It's Labor Day and I'm at work. Not that I'm working all
that hard, but it's
the principle you see. Why am I here? Well, I dropped off Kooma at the
airport this morning, a morning wherein I got only a few hours of
sleep.
So I was dying and Oracle is much closer than home so I drove here and
went
to sleep at my cubicle. And since I'm here I might as well finish a few
things that I should have done last week. Hey, it's only fair. Many
times
I tell myself that I should go to work on Sunday to finish some
project, and
yet I never do because work is oh so far away. Now that I happened to
be in
the neighborhood it only seemed right that I should stop in and get
something
done.
I got my bonus at the end of August. $3850, a bit less than the $4000 I
usually get, which translates to about $1550 after taxes and
deductions. Most
of that went immediately away to pay Mom and Steph for past payments I
owe
them (5 checks totalling $1250). But even with Chris keeping the $1000
for
summer school which he didn't go to I'm still positive in my bank
account,
which is surprising since the vacation was quite a bit. Then I got $300
for
the Federal Tax Rebate, so my bank account should be at almost $1000
now.
Tempting to spend it on something stupid (which I did a little, I
bought
Stylus Pro for my Epson printer -- it allows you to print Postscript to
their
printers -- but I just realized that it probably is client-only
software;
no print server which means I still won't be able to print from Mac OS
X).
But that was only $60 so if I stop now I'm in good shape.
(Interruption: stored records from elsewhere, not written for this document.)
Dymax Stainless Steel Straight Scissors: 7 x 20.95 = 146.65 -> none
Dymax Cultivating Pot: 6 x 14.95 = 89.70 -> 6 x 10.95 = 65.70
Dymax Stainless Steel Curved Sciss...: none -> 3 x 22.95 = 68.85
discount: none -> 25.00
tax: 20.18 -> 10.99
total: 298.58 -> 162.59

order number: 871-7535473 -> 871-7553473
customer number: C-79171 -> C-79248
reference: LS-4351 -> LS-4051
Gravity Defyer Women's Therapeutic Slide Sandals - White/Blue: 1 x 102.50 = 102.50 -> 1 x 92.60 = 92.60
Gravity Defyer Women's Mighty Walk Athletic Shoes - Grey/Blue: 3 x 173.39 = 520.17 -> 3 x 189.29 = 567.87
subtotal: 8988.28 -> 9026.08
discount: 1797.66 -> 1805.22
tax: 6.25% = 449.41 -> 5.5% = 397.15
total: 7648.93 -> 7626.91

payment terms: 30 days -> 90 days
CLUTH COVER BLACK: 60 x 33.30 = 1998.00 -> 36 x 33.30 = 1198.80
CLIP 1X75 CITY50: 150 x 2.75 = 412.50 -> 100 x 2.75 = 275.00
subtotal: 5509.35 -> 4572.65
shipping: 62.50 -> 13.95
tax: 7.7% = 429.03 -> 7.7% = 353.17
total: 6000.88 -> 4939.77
I also have a
budget that I've sort of been keeping to for the last few months. It's
only
for computer stuff ($50/month), games ($100/month), and books
($50/month).
If I overspend in one month, the extra counts double as a penalty.
Computer
stuff I've stayed positive by not buying software, or at least buying
really
cheap shareware. Games and books are both quite negative. Games is
especially
worrying since with even $100 a month I'm still falling behind. The
answer
will have to be to refocus and trim down on what I buy. That'll be hard
to
do. Certainly I should not buy Ogre miniatures and Cardboard Heroes,
which
although they look nice don't add content to a game. SJG is just
putting out
way too many nice peripheral items, like miniatures and their special
edition
hardcover limited runs. Must. Stop. Drooling.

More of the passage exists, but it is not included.